Hiring a personal chef in Fairfield County typically depends on guest count, menu, and frequency. Weekly meal prep is priced per session, while dinner parties are quoted per event plus ingredient cost. Chef Robert provides a clear, customized estimate after a brief consultation about your household and goals.
A private chef cooks fresh in your home and personalizes every dish to your tastes, while a caterer usually prepares fixed menus off-site for larger volume. With Chef Robert, you get à la minute fine dining, flexible menus, and a one-on-one relationship — not reheated trays delivered to your door.
Yes. Accommodating allergies, intolerances, and dietary goals is central to private chef service. Chef Robert builds gluten-free, dairy-free, low-sodium, vegetarian, and allergy-conscious menus from the ground up. Every restriction is documented before cooking, so each Fairfield County guest can eat with complete confidence and zero compromise on flavor.
Hiring Chef Robert is simple: call 602-370-5255 or email Robert@RobertLGorman.com to share your date, guest count, and occasion. He follows up with a tailored menu proposal and quote, then handles sourcing, cooking, and cleanup — so your Stamford or Fairfield dinner party feels effortless from start to finish.

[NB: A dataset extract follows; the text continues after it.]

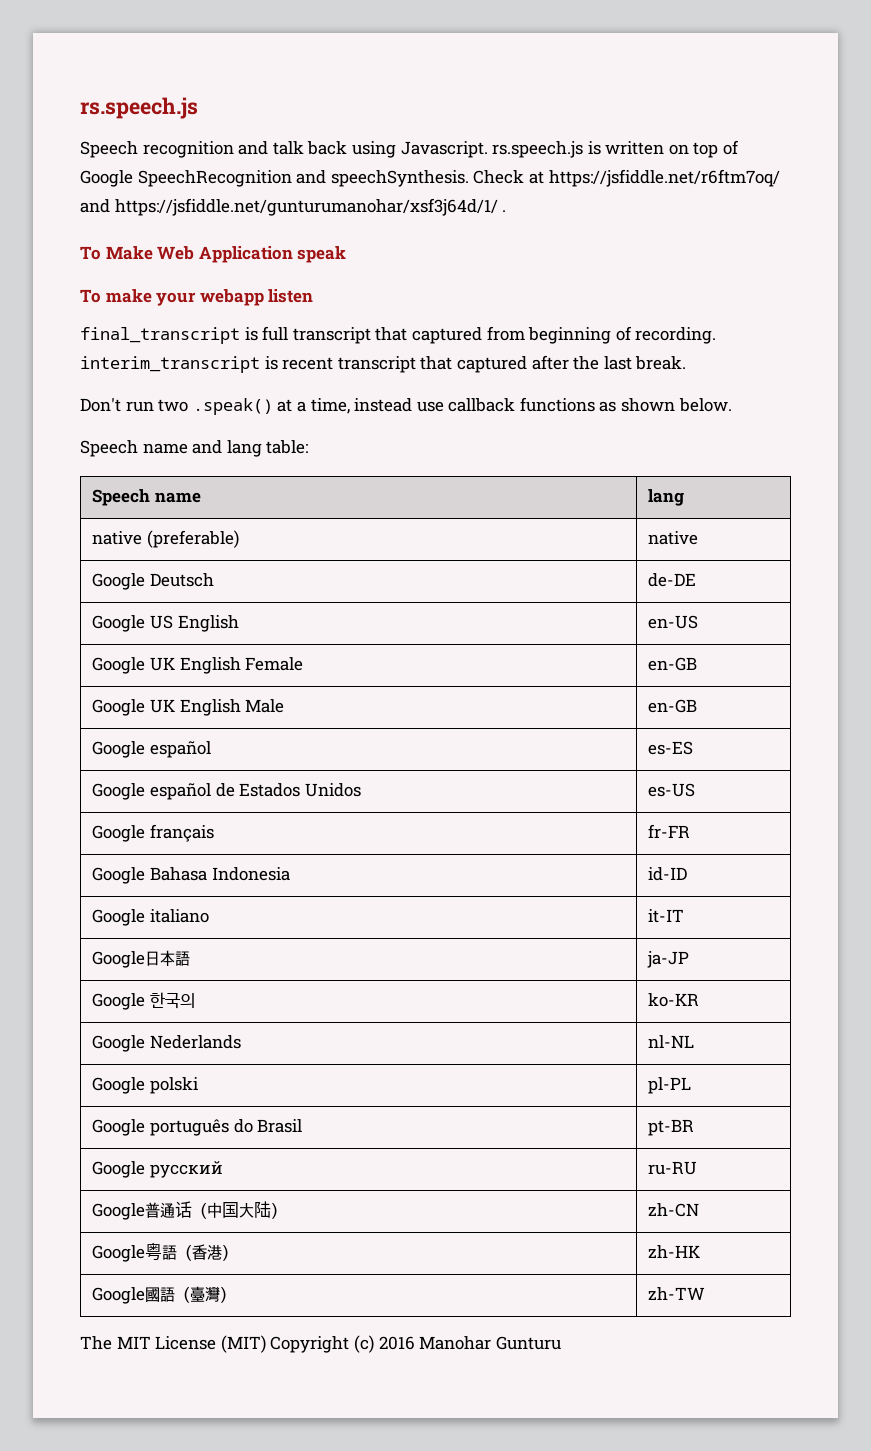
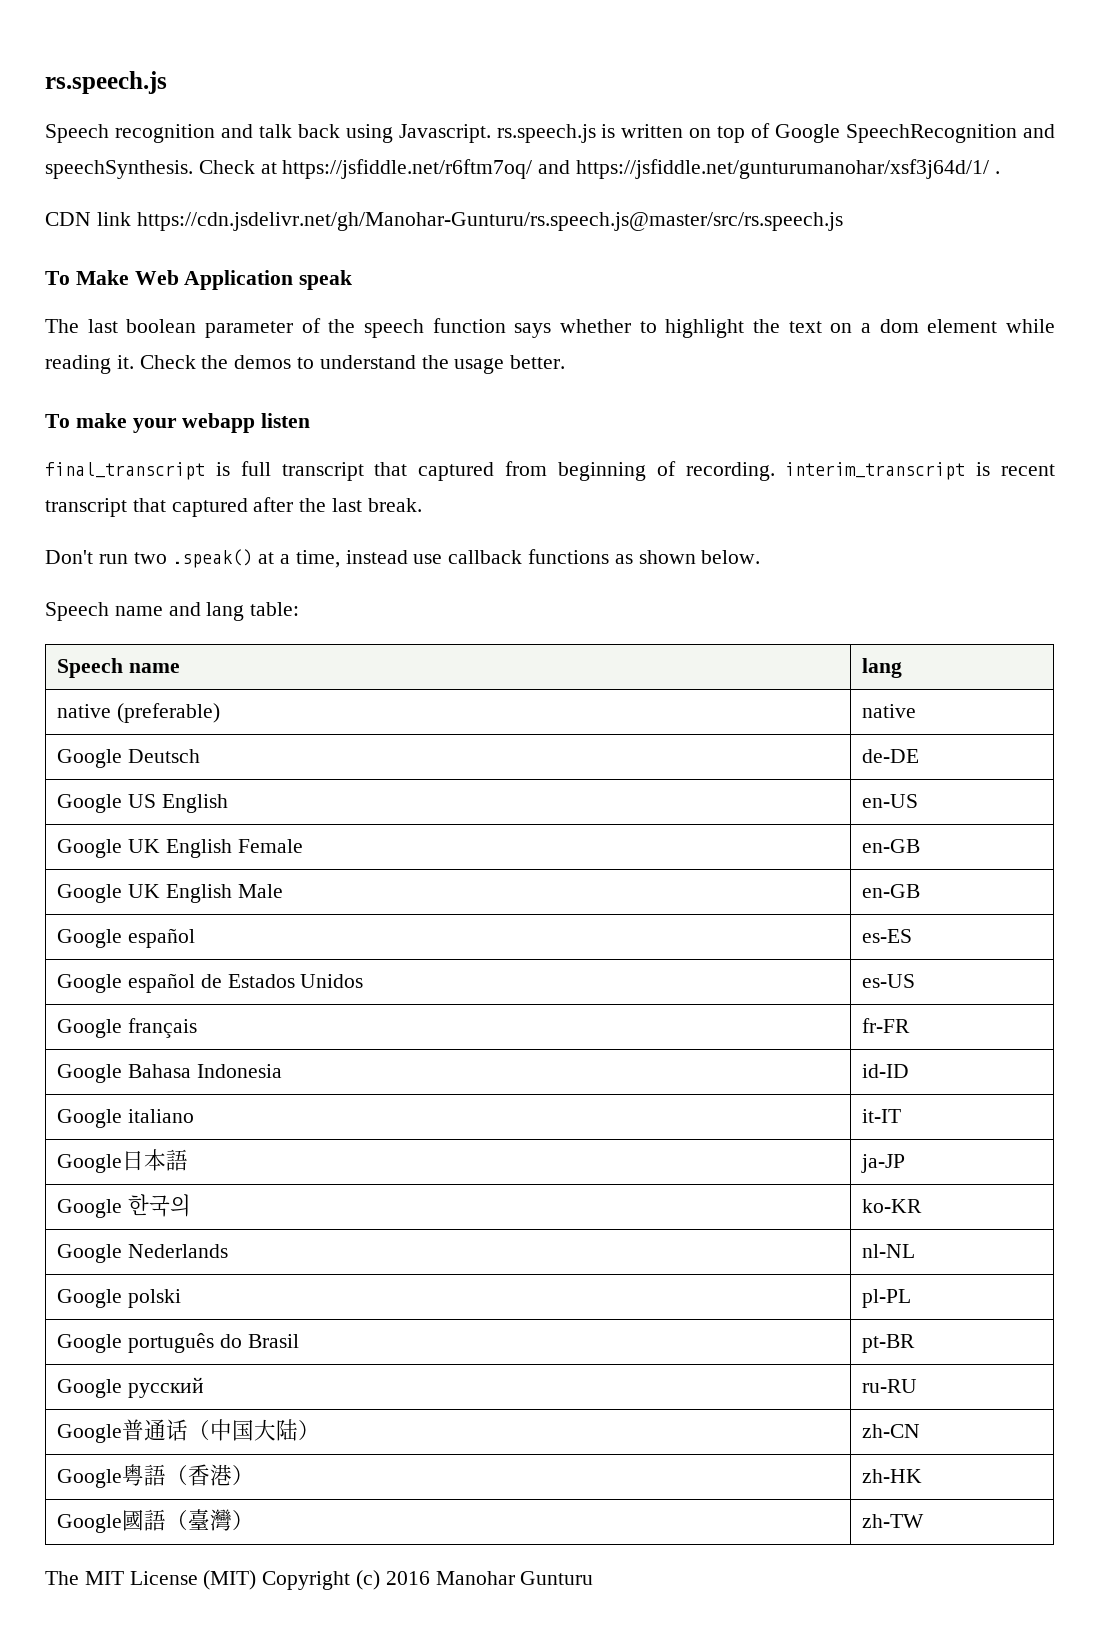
(507, 211) none -> [45,212,843,231] // CDN link https://cdn.jsdelivr.net/gh/Manohar-Gunturu/rs.speech.js@master/src/rs.speech.js
(347, 254) none -> [45,318,1055,338] [45,355,566,374] // The last boolean parameter of the speech function says whether to highlight the text on a dom element while reading it. Check the demos to understand the usage better.

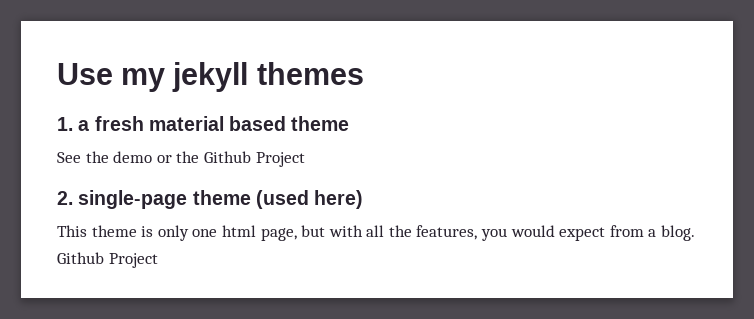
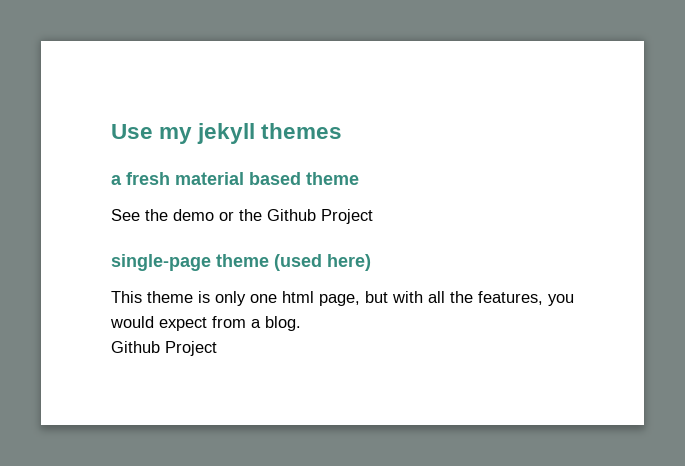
[57,117,73,131] 1. -> (343, 131) none
[57,191,73,205] 2. -> (373, 216) none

Picture the candles lit, the linens pressed, the first plate of seared scallops landing in front of your guests — and you, seated among them, glass in hand, with nothing left to do but enjoy it. That is what an evening looks like when Chef Robert is in your kitchen. From healthy weekly meal prep that quietly resets your routine to dinner parties, wedding celebrations, holidays, engagement dinners, family gatherings, and corporate entertaining, every menu is designed around your table, sourced from the best of Fairfield County, and executed with fine-dining precision. The shopping, the cooking, the cleanup — all handled. What remains is the part you actually wanted: time, ease, and a meal worth remembering.